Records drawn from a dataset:
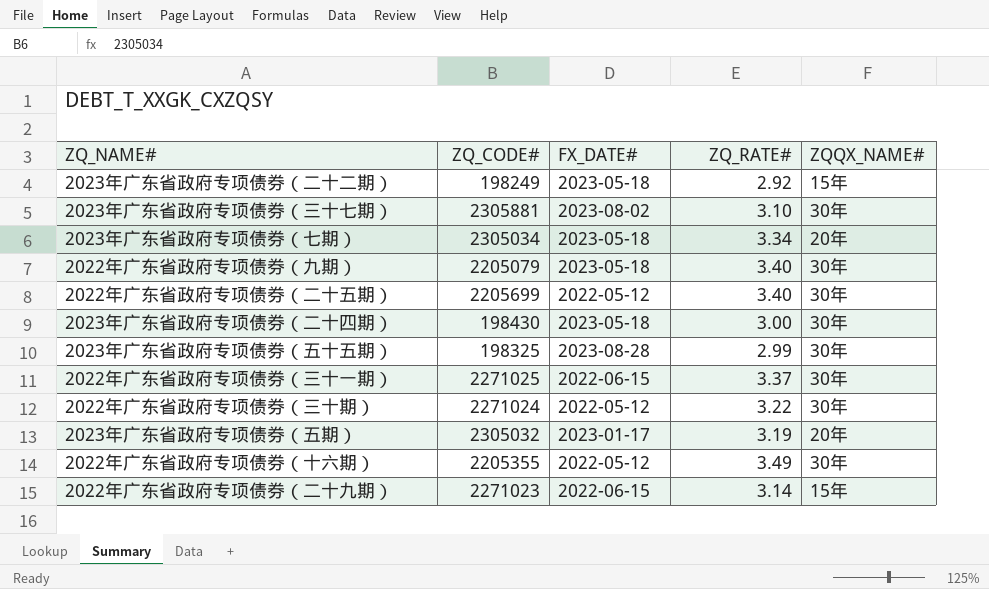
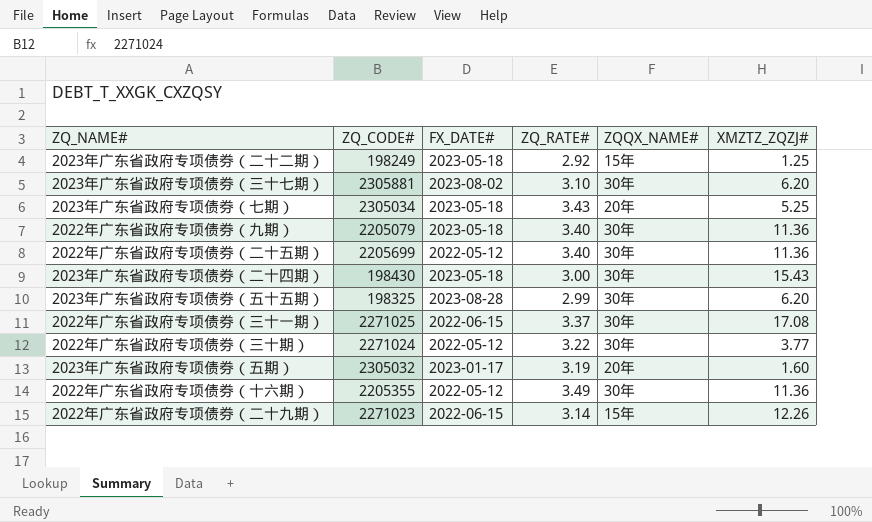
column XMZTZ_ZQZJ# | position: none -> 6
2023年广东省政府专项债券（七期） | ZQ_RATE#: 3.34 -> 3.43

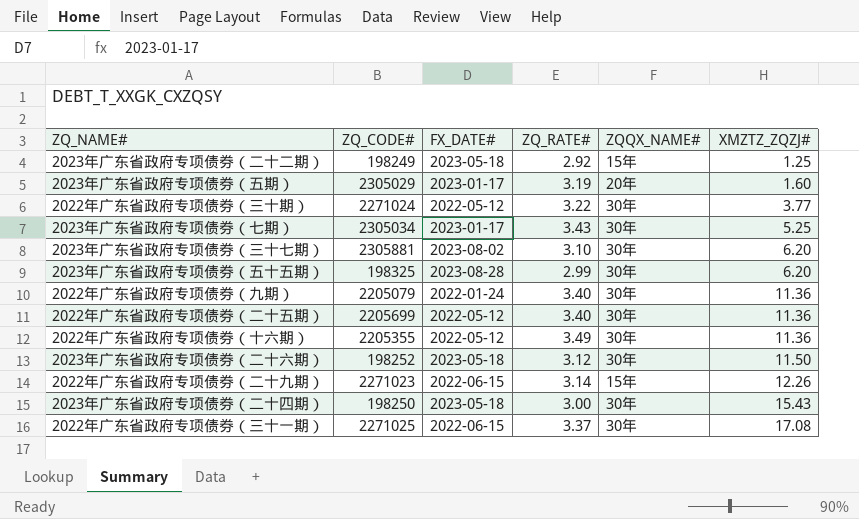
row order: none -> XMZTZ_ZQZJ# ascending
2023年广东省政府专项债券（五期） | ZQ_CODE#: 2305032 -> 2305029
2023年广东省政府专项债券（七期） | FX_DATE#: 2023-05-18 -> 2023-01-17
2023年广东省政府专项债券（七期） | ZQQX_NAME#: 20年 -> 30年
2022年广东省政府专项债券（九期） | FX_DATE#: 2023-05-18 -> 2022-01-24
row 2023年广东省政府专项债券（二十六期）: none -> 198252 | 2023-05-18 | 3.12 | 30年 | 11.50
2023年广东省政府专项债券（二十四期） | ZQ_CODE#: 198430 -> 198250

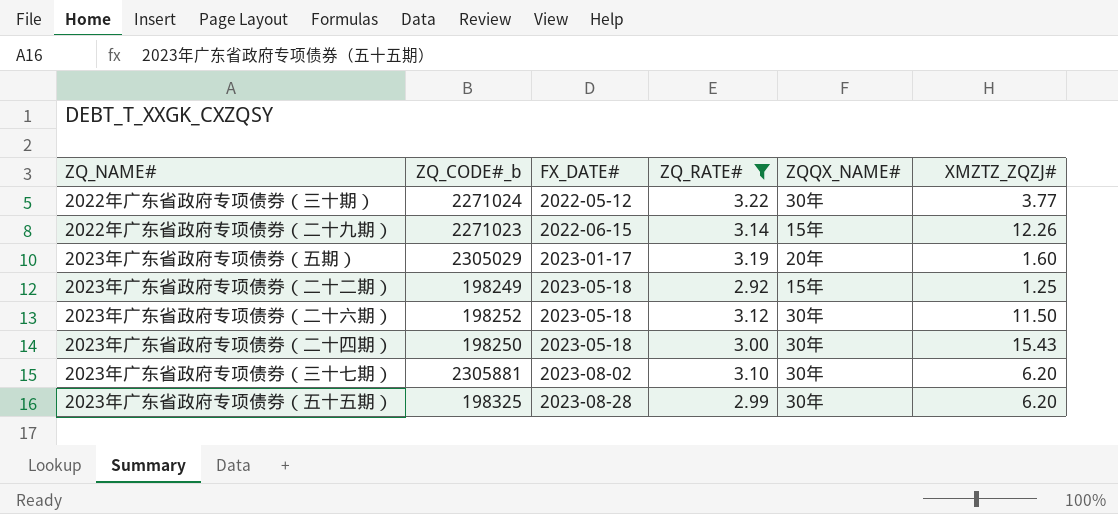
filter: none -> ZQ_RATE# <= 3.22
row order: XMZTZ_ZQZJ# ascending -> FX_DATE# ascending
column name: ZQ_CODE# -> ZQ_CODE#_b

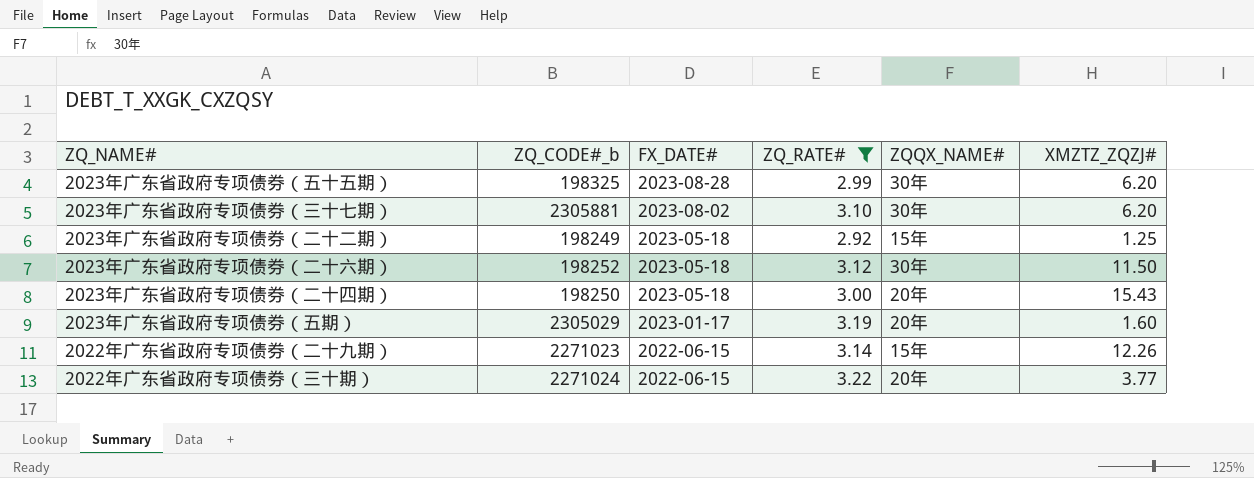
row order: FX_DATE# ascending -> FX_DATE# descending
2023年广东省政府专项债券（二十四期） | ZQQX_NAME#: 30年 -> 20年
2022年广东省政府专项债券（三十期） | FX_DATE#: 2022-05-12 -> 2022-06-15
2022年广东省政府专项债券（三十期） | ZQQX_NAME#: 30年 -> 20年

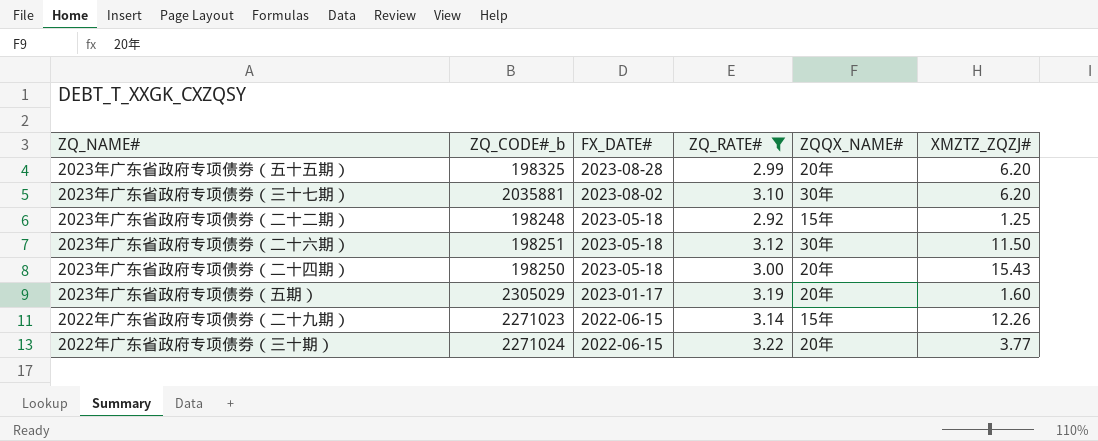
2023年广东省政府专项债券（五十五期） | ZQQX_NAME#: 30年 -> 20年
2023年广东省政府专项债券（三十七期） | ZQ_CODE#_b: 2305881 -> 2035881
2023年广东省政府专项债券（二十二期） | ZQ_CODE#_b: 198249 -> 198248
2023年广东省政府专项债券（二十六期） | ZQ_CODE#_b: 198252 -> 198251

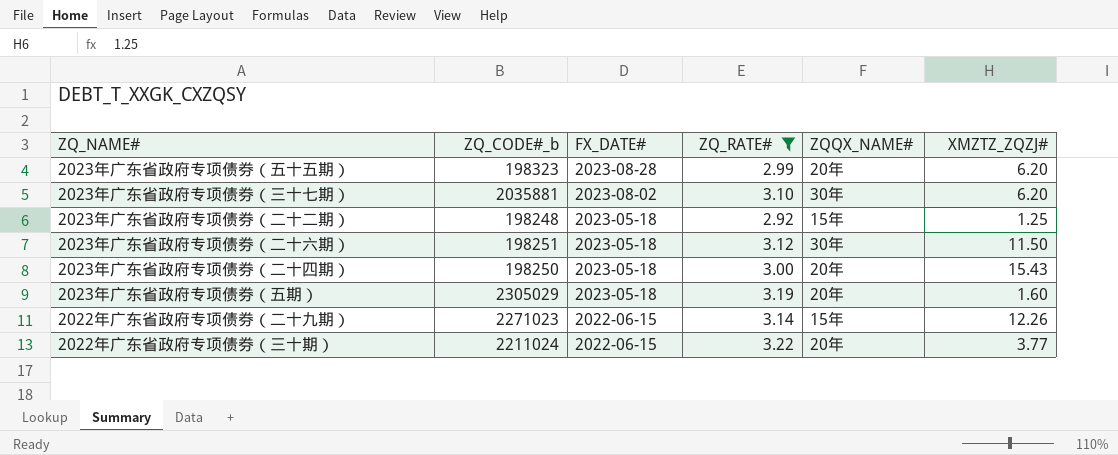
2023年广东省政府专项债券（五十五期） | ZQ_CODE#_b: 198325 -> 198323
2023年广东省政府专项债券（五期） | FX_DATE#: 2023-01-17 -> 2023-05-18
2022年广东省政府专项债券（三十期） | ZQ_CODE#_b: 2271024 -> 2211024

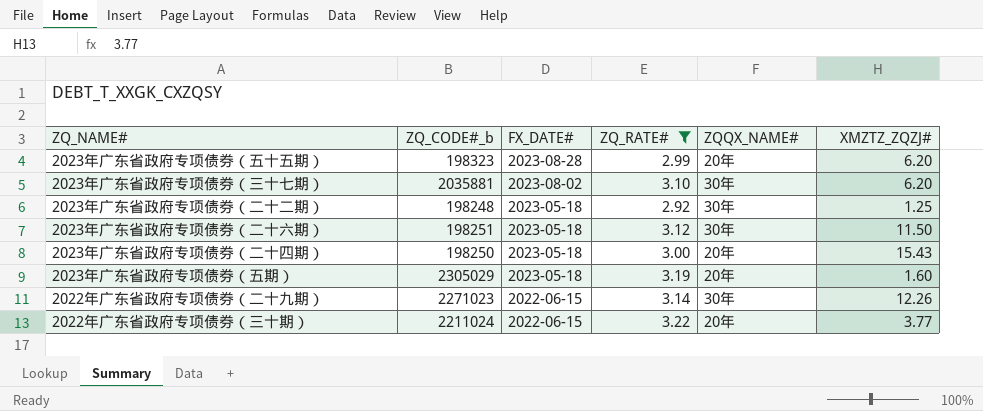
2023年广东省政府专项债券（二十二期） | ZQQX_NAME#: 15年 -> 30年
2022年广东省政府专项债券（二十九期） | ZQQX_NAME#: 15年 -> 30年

> [WORK TASK]:
Check each line above for "order" and state how many match, answering with only the number.

> [WRITTEN RESPONSE]:
3